Stany Zjednoczone wycofują samoloty F‑22. Od 2024 r. Raptory przechodzą na emeryturę
F-22 Raptor to jeden z symboli nowoczesności amerykańskich sił powietrznych. Choć maszyna wciąż uchodzi za bezkonkurencyjną, jej wiek, a przede wszystkim koszty utrzymania sprawiają, że amerykańskie lotnictwo planuje wycofanie Raptorów ze służby. Pierwsza transza 32 maszyn ma zostać wycofana już w 2024 roku.
Amerykańskie siły powietrzne tracą samoloty. Budżet na 2024 rok zakłada, że ze służby wycofanych zostanie aż 310 maszyn bojowych. Jednocześnie lotnictwo pozyska zaledwie 95 nowych samolotów różnych typów.
Wycofanie samolotów ze służby wynika z różnych powodów. Niektóre maszyny, jak A-10 Thunderbolt II, są po prostu stare. W związku z tym, niezależnie od faktycznej, malejącej z czasem przydatności na polu bitwy, ich eksploatacja z roku na rok staje się coraz droższa, co wynika z konieczności napraw i serwisu.
Dalsza część artykułu pod materiałem wideo
Na liście przeznaczonych do wycofania samolotów znalazły się także maszyny będące jednym z symboli technologicznej przewagi, jaką siły powietrzne Stanów Zjednoczonych mają nad resztą świata. Chodzi o samoloty F-22 Raptor.
F-22 Raptor ma ponad 30 lat
W powszechnym odbiorze są to supernowoczesne maszyny, warto pamiętać, że zostały zaprojektowane jeszcze według założeń obowiązujących w czasie zimnej wojny. Zaprojektowano je w latach 80., a pierwszy egzemplarz wzniósł się w powietrze w roku 1990. Choć produkcja Raptorów trwała do 2011 r., jest to konstrukcja ponad 30-letnia.
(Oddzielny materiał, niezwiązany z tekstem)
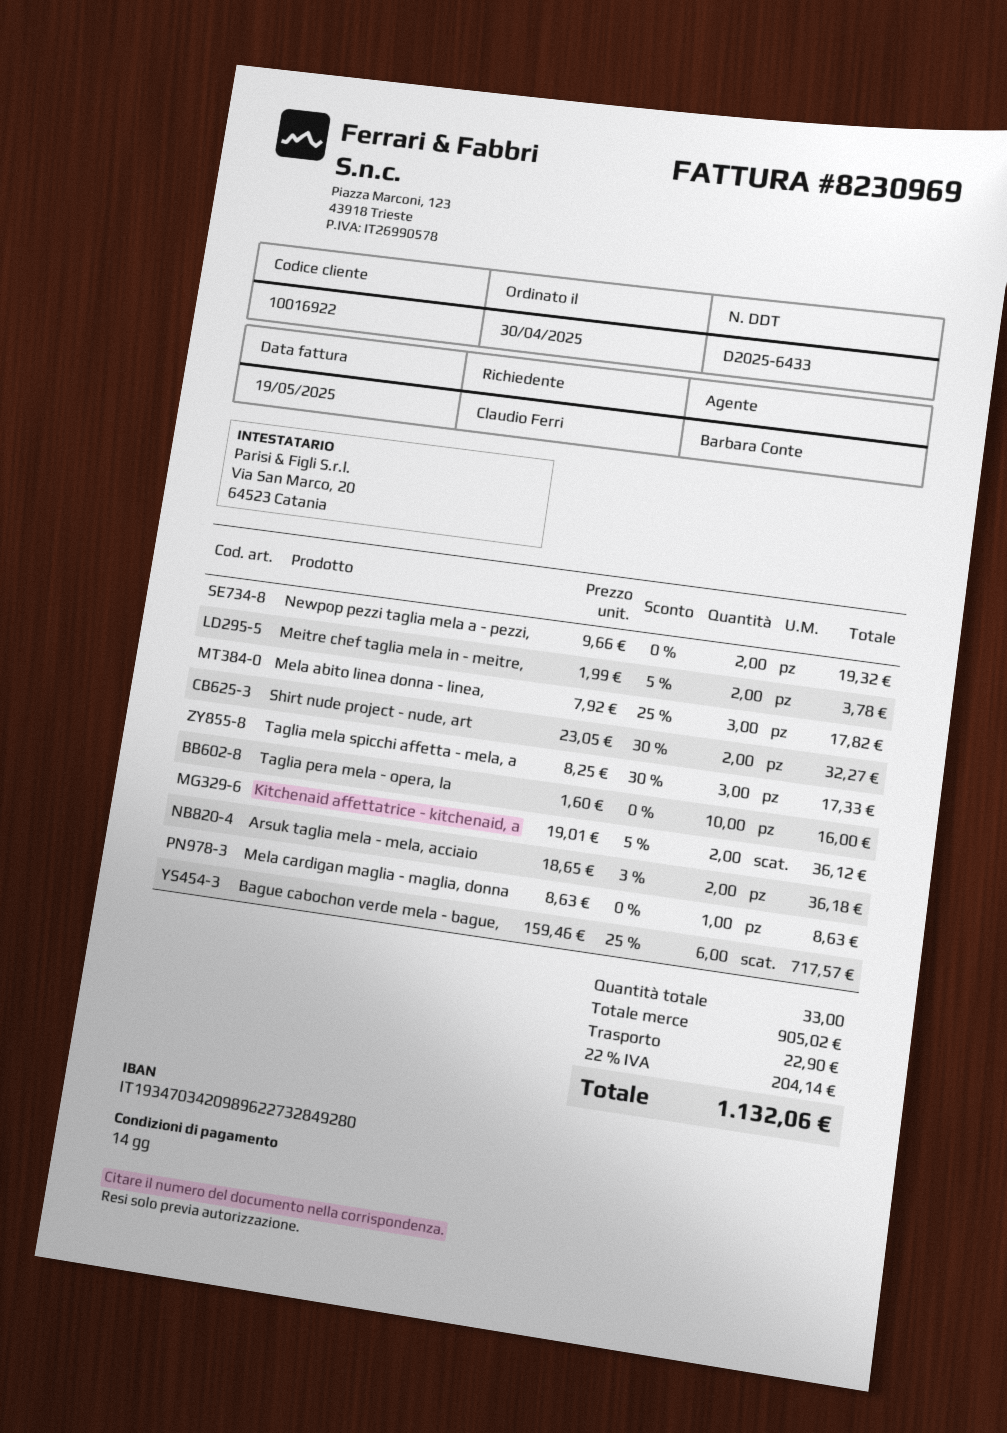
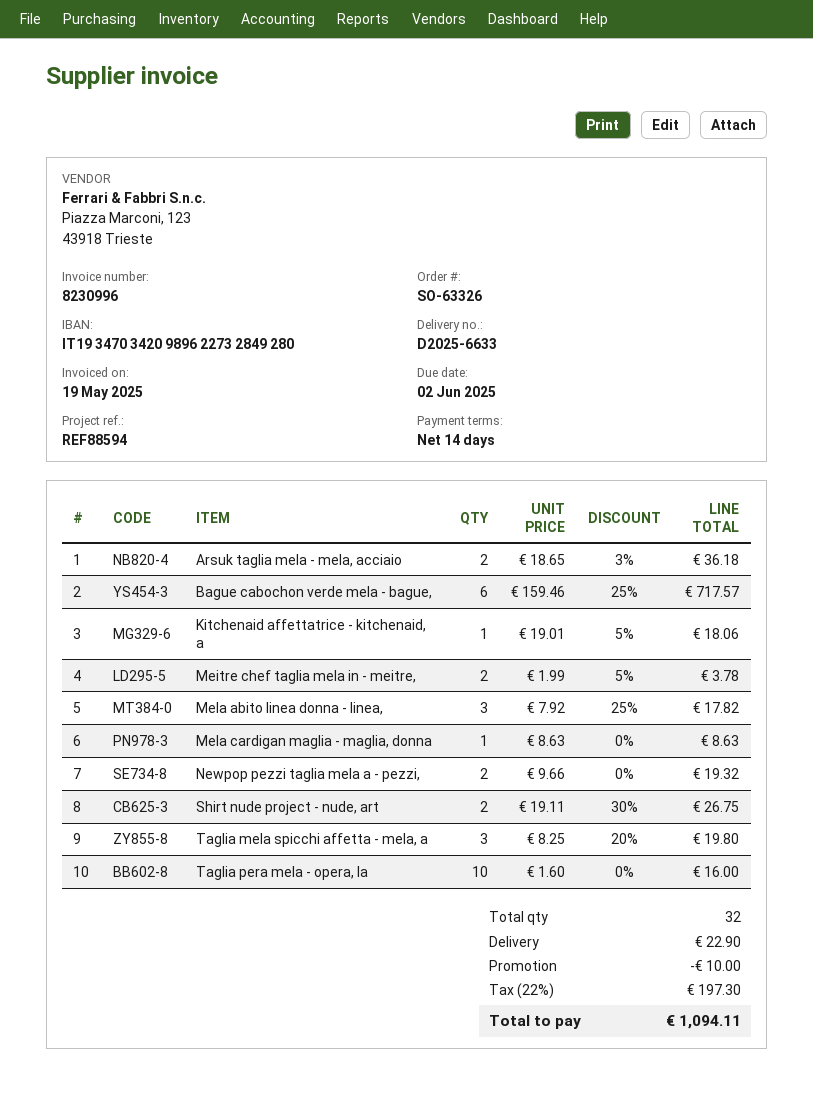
delivery note number: D2025-6433 -> D2025-6633
invoice number: 8230969 -> 8230996
Shirt nude project - nude, art: 2 x 23.05 - 30% = 32.27 -> 2 x 19.11 - 30% = 26.75
Taglia mela spicchi affetta - mela, a: 3 x 8.25 - 30% = 17.33 -> 3 x 8.25 - 20% = 19.80
Kitchenaid affettatrice - kitchenaid, a: 2 x 19.01 - 5% = 36.12 -> 1 x 19.01 - 5% = 18.06
total quantity: 33 -> 32
discount: none -> 10.00
tax: 22% = 204.14 -> 22% = 197.30
total: 1132.06 -> 1094.11

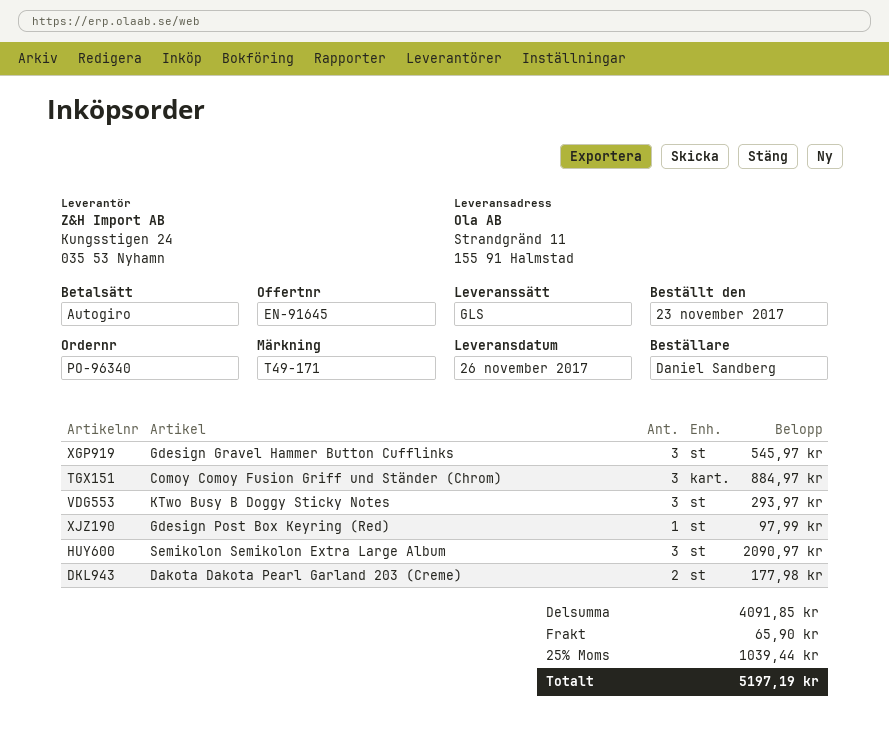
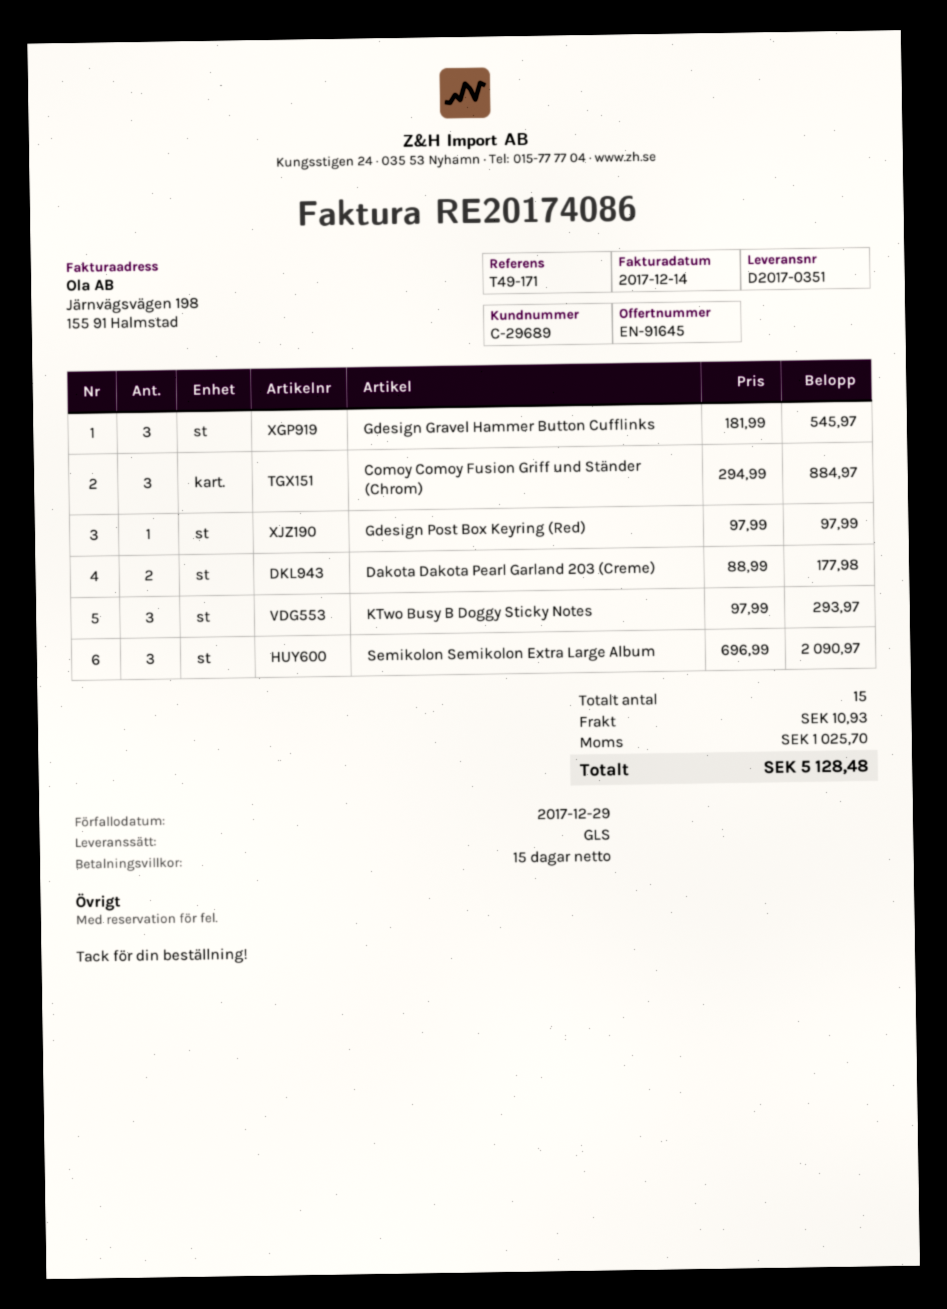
shipping: 65.90 -> 10.93
tax: 1039.44 -> 1025.70
total: 5197.19 -> 5128.48

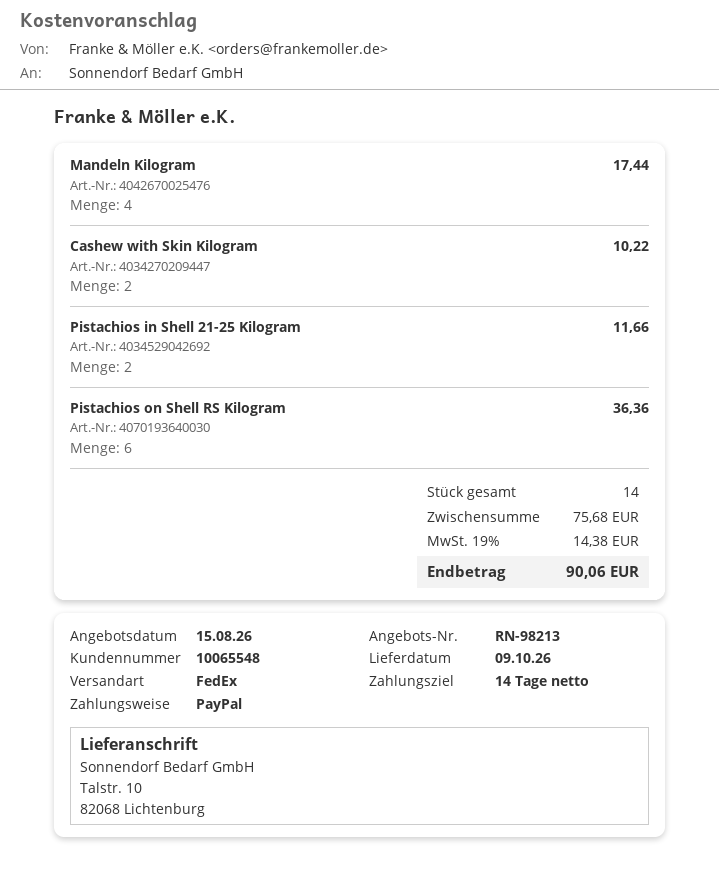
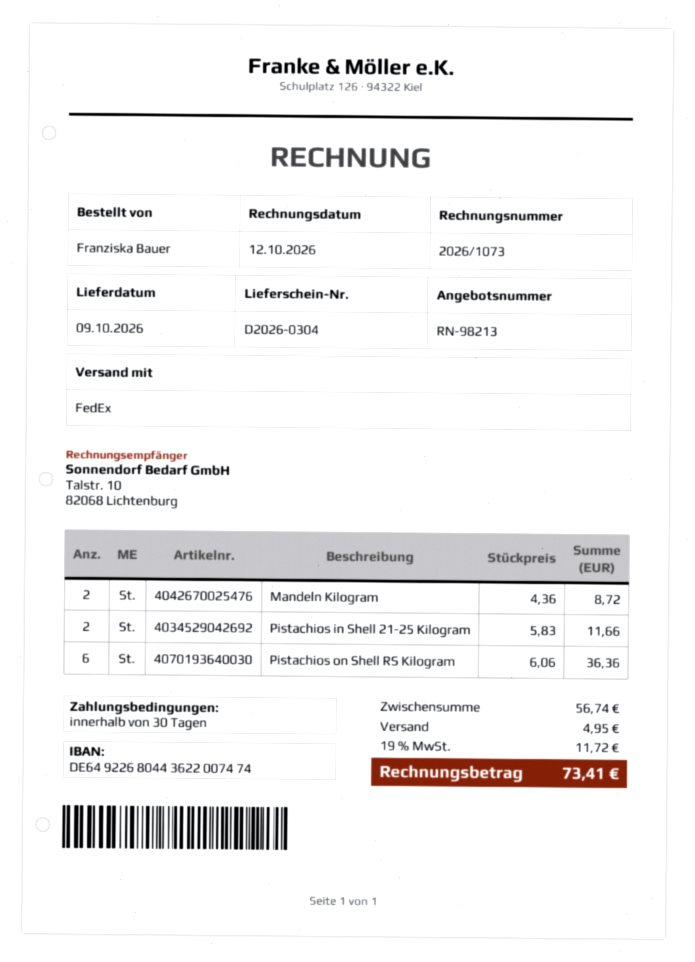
payment terms: 14 days -> 30 days
Mandeln Kilogram: 4 for 17.44 -> 2 for 8.72
Cashew with Skin Kilogram: 2 for 10.22 -> none
subtotal: 75.68 -> 56.74
shipping: none -> 4.95
tax: 19% = 14.38 -> 19% = 11.72
total: 90.06 -> 73.41

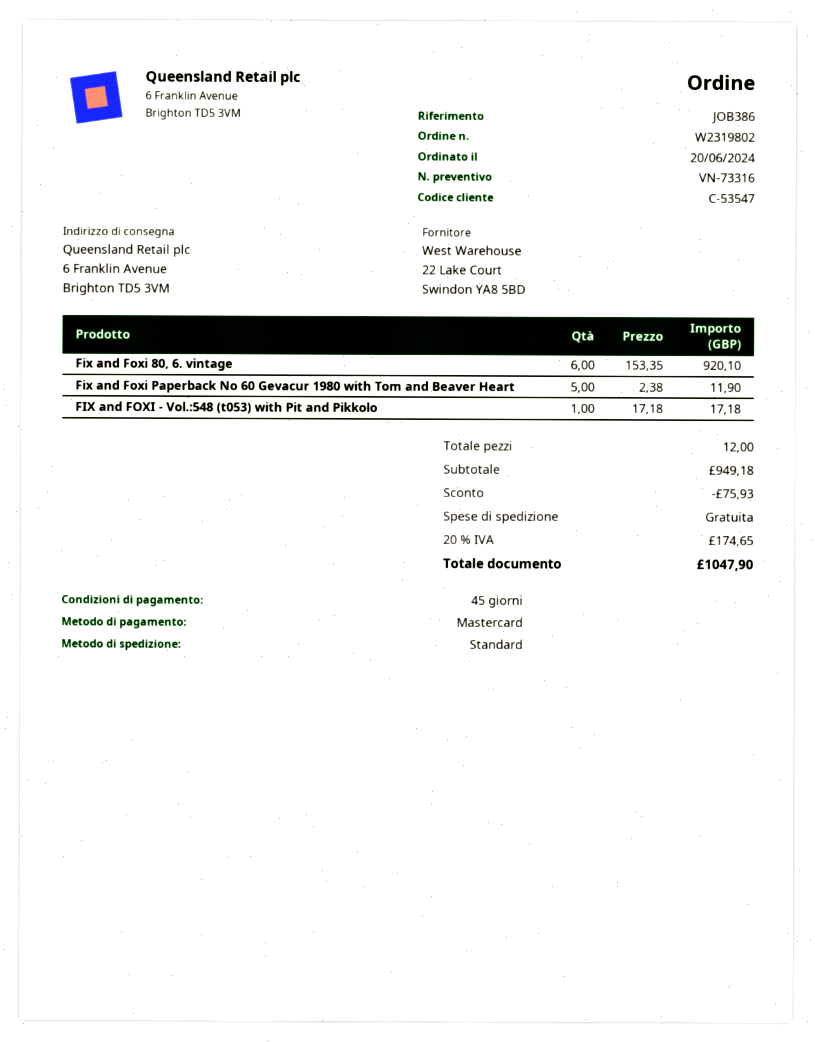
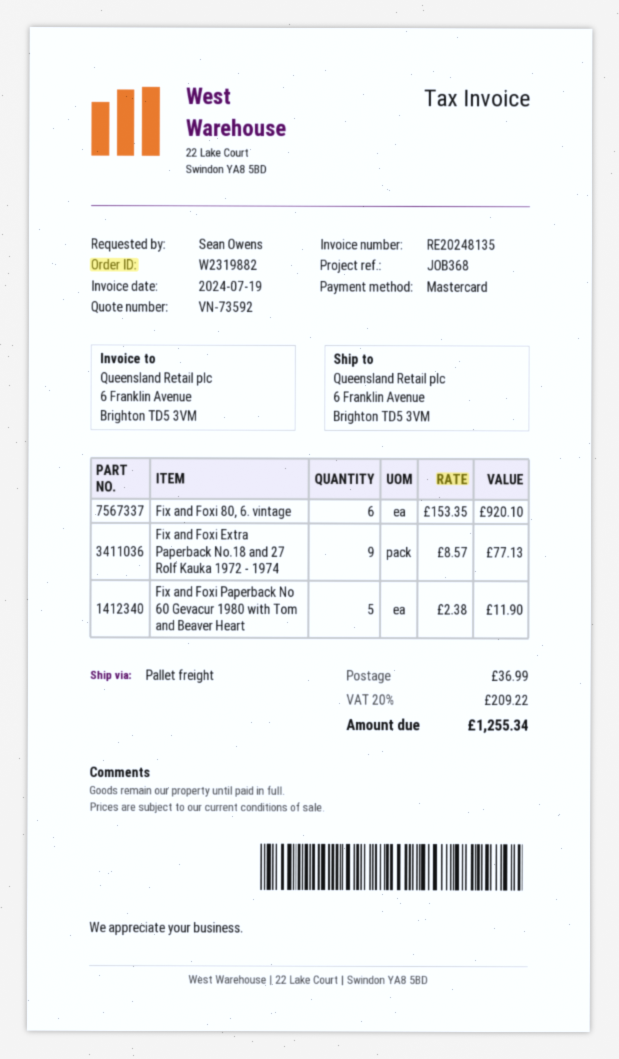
quote number: VN-73316 -> VN-73592
order number: W2319802 -> W2319882
reference: JOB386 -> JOB368
shipping method: standard -> pallet freight
FIX and FOXI - Vol.:548 (t053) with Pit and Pikkolo: 1 x 17.18 = 17.18 -> none
Fix and Foxi Extra Paperback No.18 and 27 Rolf Kauka 1972 - 1974: none -> 9 x 8.57 = 77.13
discount: 75.93 -> none
shipping: 0.00 -> 36.99
tax: 20% = 174.65 -> 20% = 209.22
total: 1047.90 -> 1255.34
Ponieważ powstało zaledwie 187 (195 razem z prototypami) egzemplarzy tego samolotu (z 648 planowanych) koszt jednostkowy okazał się bardzo wysoki i sięga ok. 350 mln dolarów za egzemplarz. Wysokie są także koszty utrzymania floty 183 użytkowanych obecnie Raptorów, z których część – w najstarszym wariancie F-22A Block 30 – nie jest przeznaczona do zadań bojowych.
32 egzemplarze tych właśnie Raptorów zostaną wycofane ze służby, redukując tym samym flotę F-22 do 151 maszyn. Warto zauważyć, że postulat rozpoczęcia wycofywania Raptorów pojawił się już w 2022 r.
Pomysł przedstawił wówczas szef sztabu US Air Force gen. Charles Q. Brown, zakładający redukcję liczby typów używanych przez USAF samolotów z siedmiu do czterech. Plany te nie zostały jednak zatwierdzone przez Kongres.
2024 - rok redukcji w USAF
Zamiar redukcji powrócił wraz z kolejnym rokiem, a ich ofiarą – obok Raptorów i Thunderboltów – padną także starsze myśliwce F-15 czy część floty samolotów wczesnego ostrzegania E-3 Sentry. E-3 mają już wybranych następców – są to samoloty E-7 Wedgetail.
W zamian za wycofane F-15 do służby trafi ich najnowsza wersja – F-15EX. Samoloty F-22 Raptor także doczekają się następców, jednak na ich pojawienie się trzeba będzie poczekać – będą nimi nowatorskie maszyny 6. generacji, opracowane w ramach programu NGAD.